Per The Sunday Times, no response to the proposal was recorded. And in the end, it didn’t matter, because tragedy cut the project short.


Anthony Shiels’s 1977 photo, also known as the “Loch Ness Muppet”. (Photo: Public Domain/WikiCommons)

On June 27, 1979, wire news reported that one of the dolphins had died. The dolphin “was organically sound and died from unknown causes” according to an inconclusive necropsy.

In a Boston Magazine profile of Rines, the monster-hunter recalls the troubling incident:

“He was constructing a saltwater pool he planned to float in the loch that would allow the dolphins’ skin to recover from the freshwater exposure when one of them died on a stopover at the Hull Aquarium. Rines believed the dolphin, who had never before been separated from its handler, had died of  ‘a broken heart.’ He was so upset that he shipped the other dolphin back to Florida and called off the scheme.” 

Rines’ obsession may sound incredible today, but taken in historical context it doesn’t seem so fringe. While plenty of experts and publications scoffed at the idea of a large aquatic reptile swimming around a Scottish loch, plenty did not.


 Loch Ness and Urquhart Castle. (Photo: Sam Fentress/WikiCommons CC BY-SA 2.0)

Rines’ 1976 expedition to hunt Nessie, for instance, was funded in part by the New York Times. The 1977 book documenting the expedition was published by a Times owned imprint. From the book:

 “The Times, known as the ‘Gray Lady,’ was apparently ready to kick up her skirts a bit; she would give Rines and the Academy $20,000, and in turn would receive first newspaper rights to any pictures, a 24-hour head start on any major stories, and the sole rights for her reporter and photographer to go out in the research boats with the expedition members.”

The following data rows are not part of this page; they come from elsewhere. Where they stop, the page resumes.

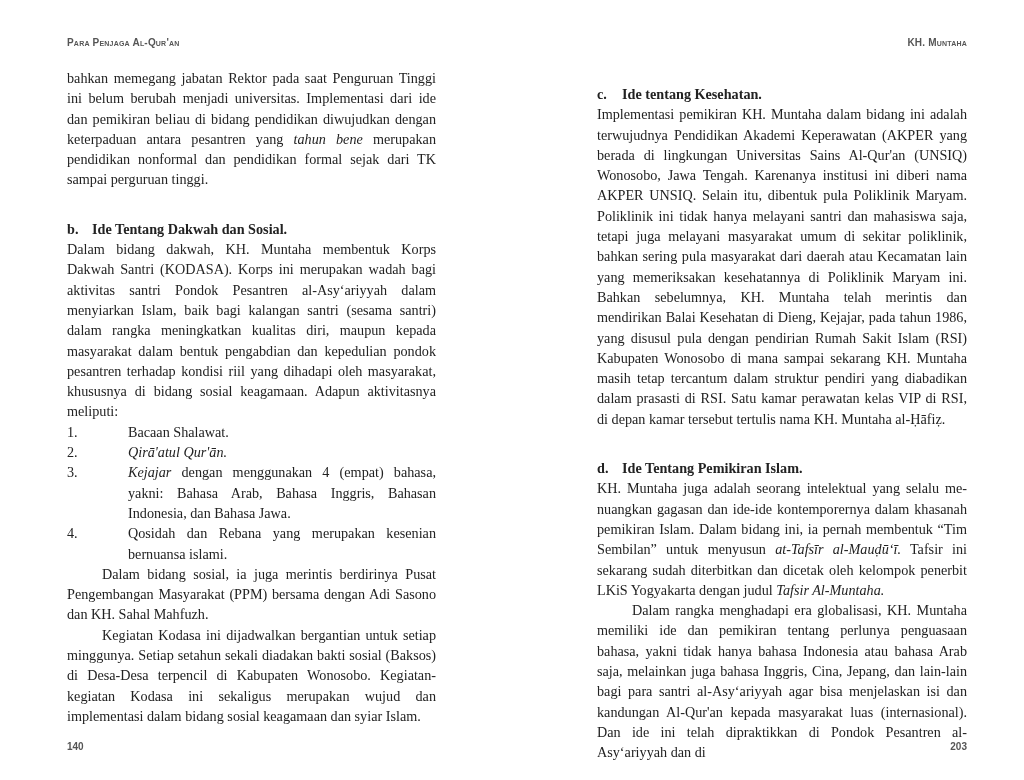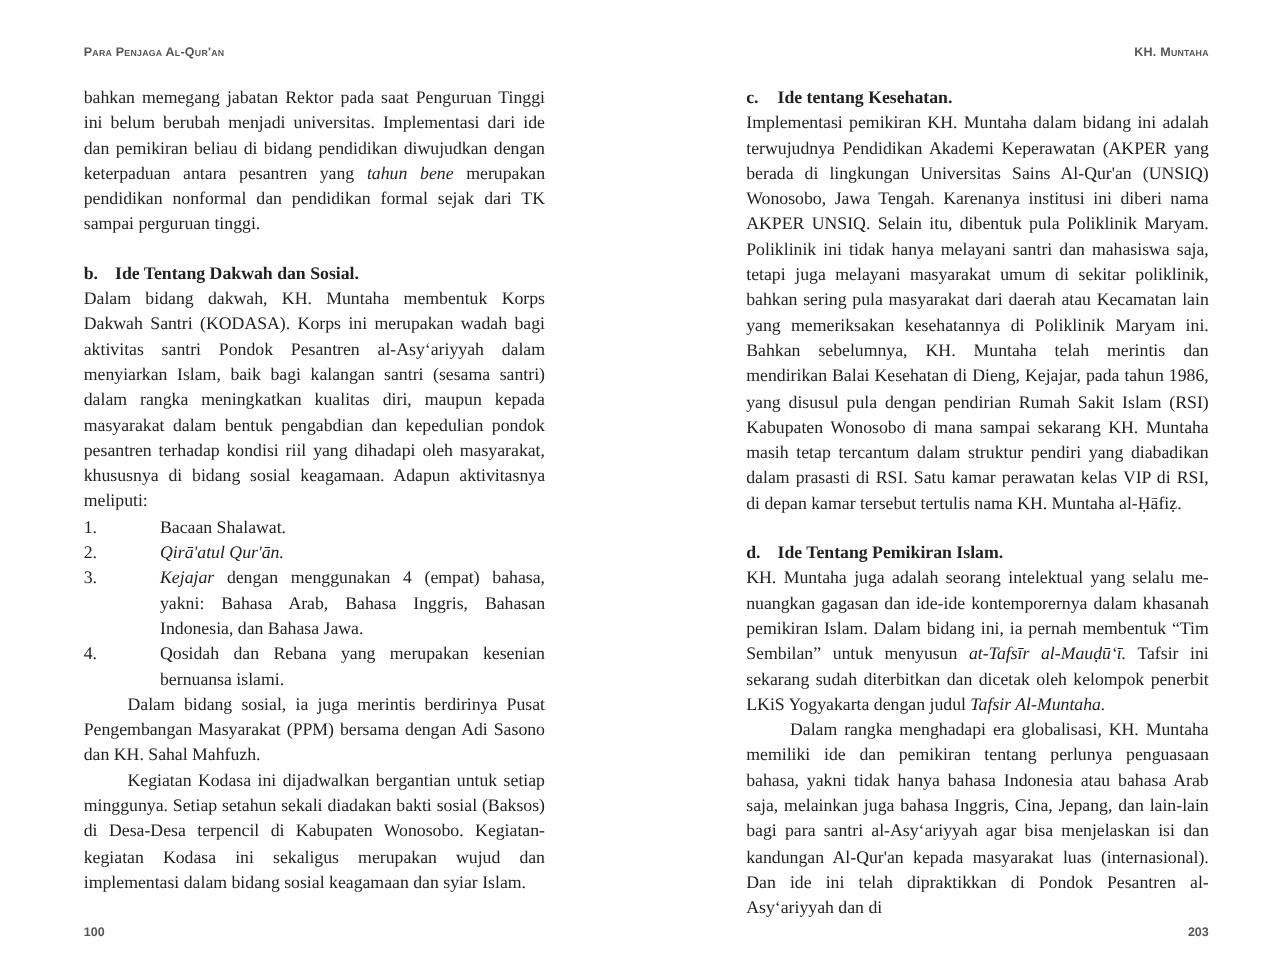"c. Ide tentang Kesehatan." .heading.first { margin-top: 0 -> 16px }
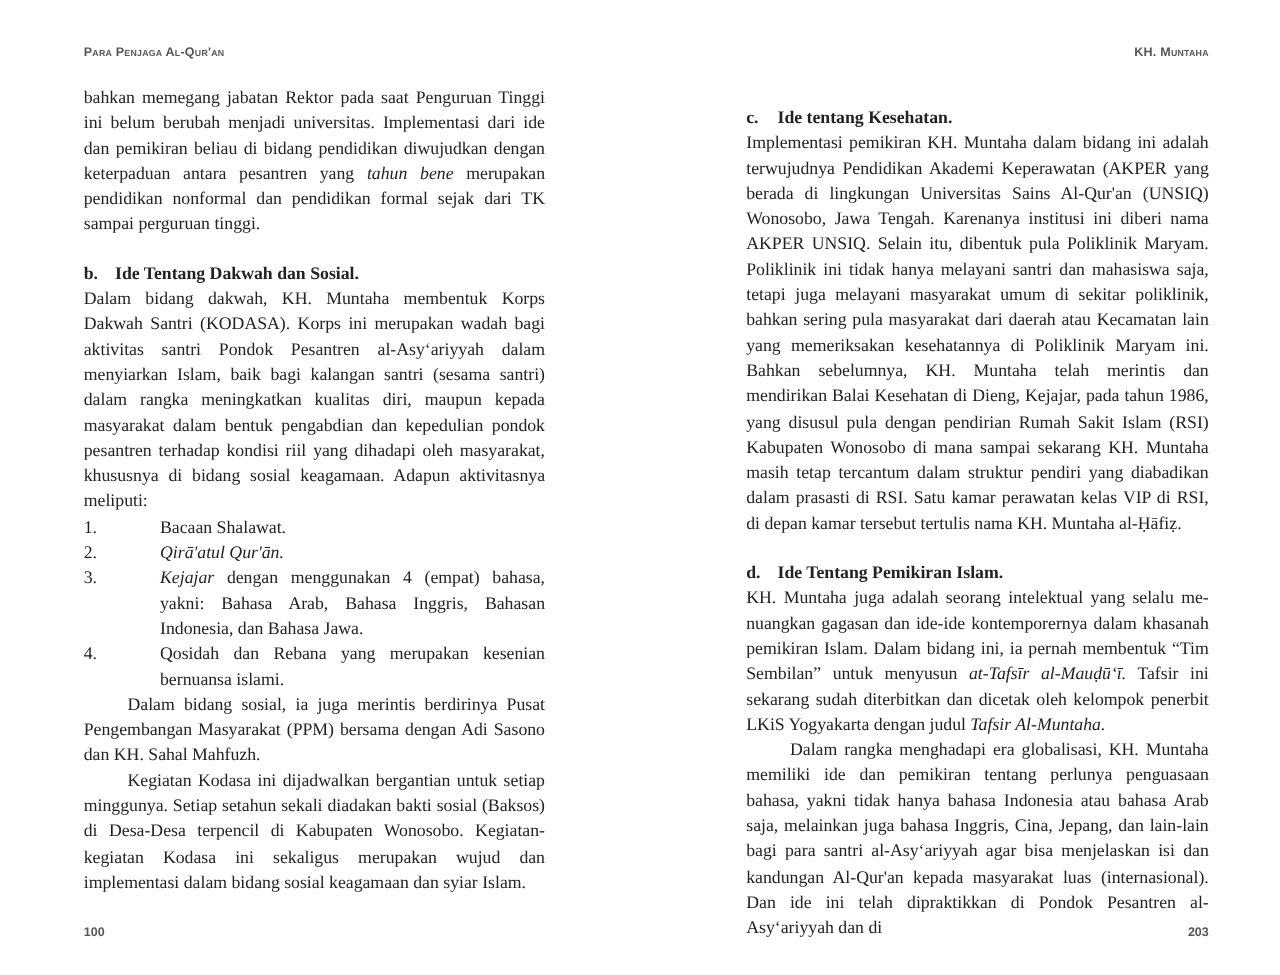"b. Ide Tentang Dakwah dan" .heading { margin-top: 0 -> 10px }
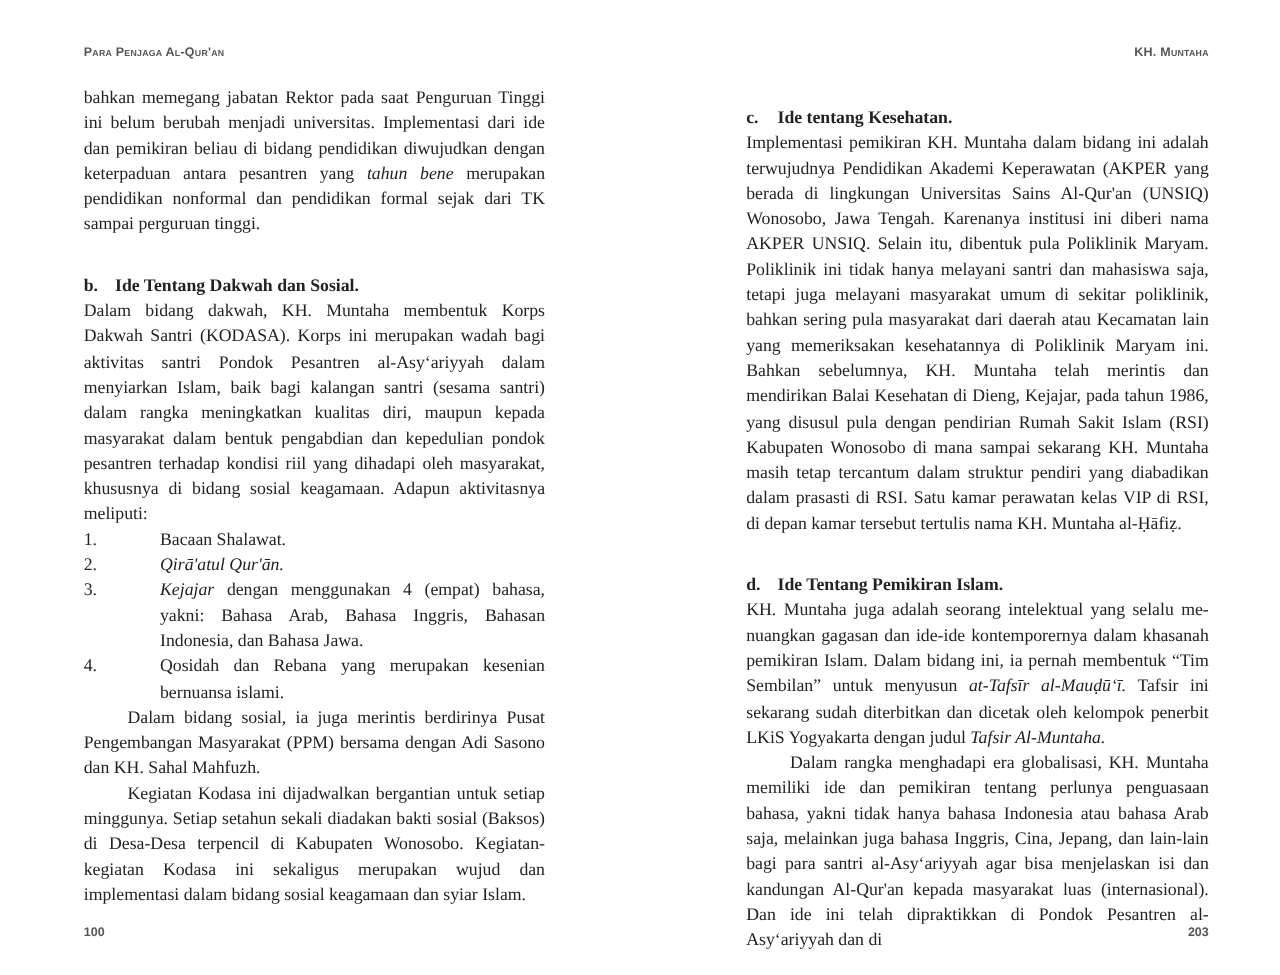"100" div.folio { text: 100 -> 140 }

Experts from M.I.T and the Royal Ontario Museum in Toronto were members of the expedition and zoologists from Harvard, Cambridge and the Smithsonian Institute were advisors. The scientists employed black and white color underwater cameras and lights, sonar, and 24-hour video surveillance. The National Geographic Society was concurrently sponsoring a Nessie hunt, and the two teams celebrated July 4th together with a fife and drum parade, according to one report.

Rines died at 87 and taught at M.I.T. until the penultimate year of his life. He never gave up his belief in Nessie, but eventually concluded after so many years of searching, that she had finally died. So far, though, no one seems to have found her bones. 

Update, 6/23: An earlier version of this story incorrectly used the word “autopsy” to describe the necropsy performed on the dolphin. As one reader noted, if it was an autopsy, another dolphin would be the one performing it. We regret the error.